June 30, 2026
The British Drilling Association (BDA) Health & Safety Sub-Committee is encouraging members to review the Construction Leadership Council’s newly published Mental Health Joint Code of Practice, which sets out a practical framework for preventing and managing psychosocial risk across the construction industry.
The Code, titled “How we create mentally healthy workplaces in construction”, has been developed as a sector-wide response to the mental health challenges facing construction. It is highly relevant to BDA members, drilling contractors, specialist suppliers, consultants, clients and others working across the ground investigation, geotechnical and wider construction sectors.
The Code moves the conversation beyond awareness alone and places greater emphasis on prevention. It encourages the industry to treat mental health risk with the same level of structure, seriousness and accountability as physical health and safety risk. This means looking at how work is planned, procured, resourced, sequenced, communicated and led, rather than relying only on individual resilience or support once people are already struggling.
For the drilling sector, this approach is particularly relevant. Many of the pressures identified in the Code will be familiar to those working in land drilling and ground investigation, including long hours, demanding programmes, travel, working away from home, changing site requirements, commercial pressure, welfare standards, fatigue, communication challenges and the need for clear routes to support.
The Code identifies five main hazard clusters:
Importantly, the Code encourages organisations to look “upstream” at the conditions that create harm in the first place.

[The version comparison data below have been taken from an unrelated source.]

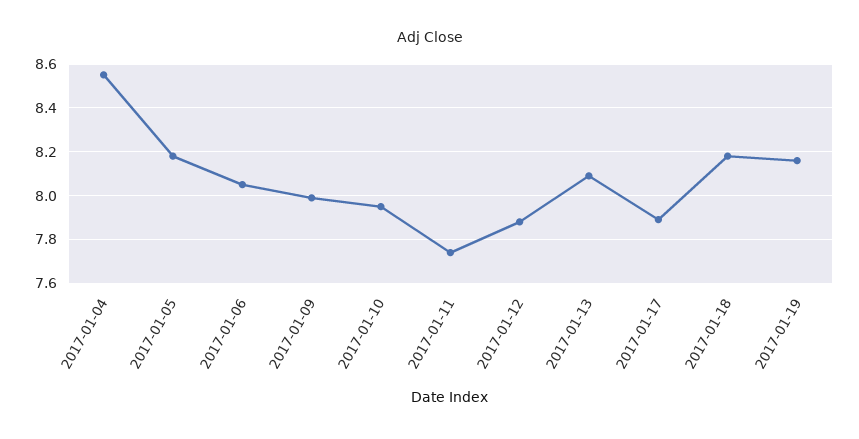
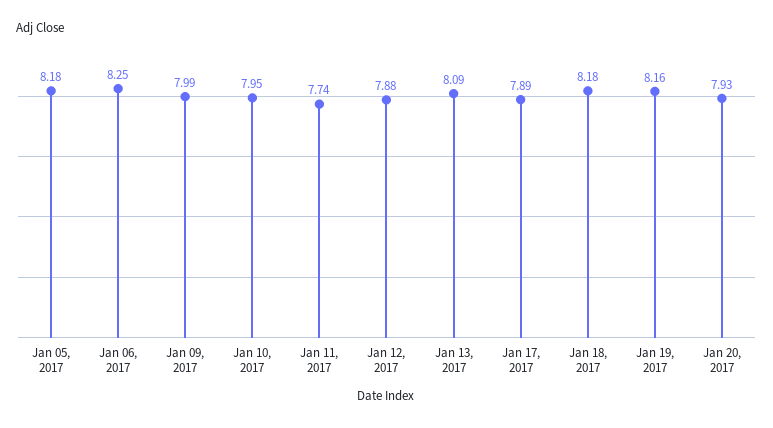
2017-01-04: 8.55 -> none
2017-01-06: 8.05 -> 8.25
Jan 20, 2017: none -> 7.93

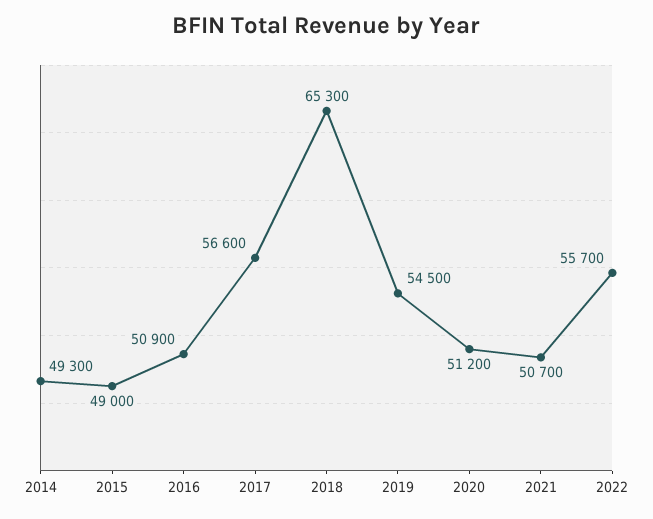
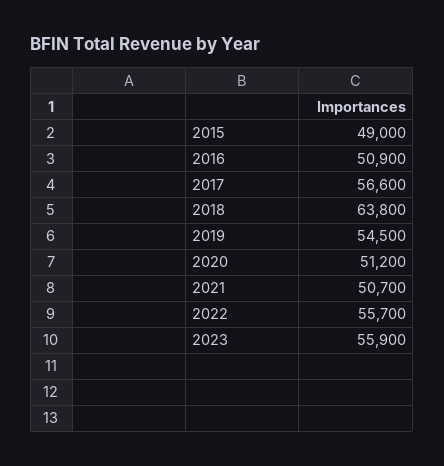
2014: 49300 -> none
2018: 65300 -> 63800
2023: none -> 55900

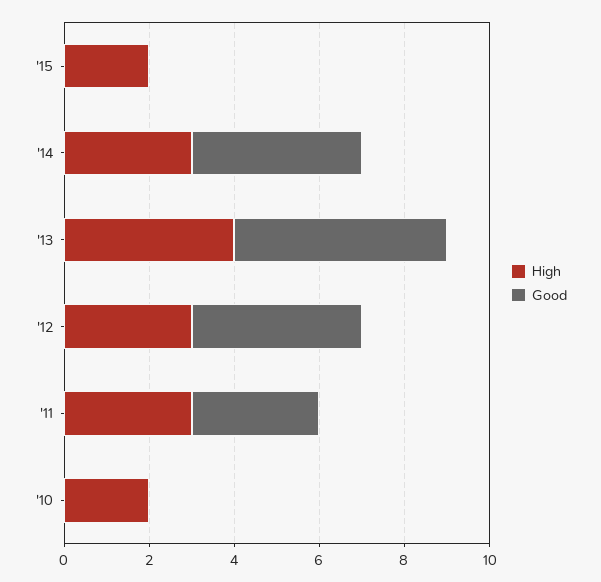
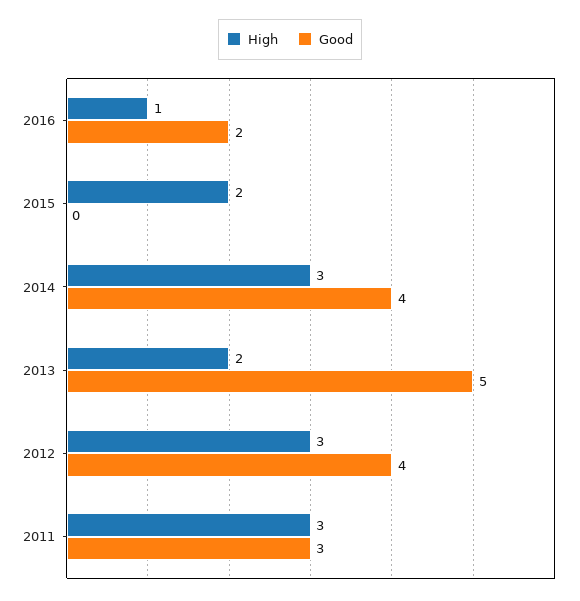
High, '13: 4 -> 2
High, '10: 2 -> none
Good, '10: 0 -> none
High, 2016: none -> 1
Good, 2016: none -> 2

In practical terms, this means considering whether risks can be eliminated at source, reduced through better controls, or, where people are already under pressure, supported through clear and accessible help.
This prevention-led approach should resonate strongly with the drilling sector. Drilling operations already depend on careful planning, competent people, robust risk assessment, good communication and strong site supervision. The same principles can be applied to psychosocial risk, helping employers and clients consider how work demands, programme pressure, fatigue, isolation, welfare provision and communication can affect mental health and safe performance.
The BDA Health & Safety Sub-Committee believes the publication of the Code provides a useful opportunity for members to review their own arrangements and consider whether mental health and wellbeing are being properly integrated into existing health and safety systems.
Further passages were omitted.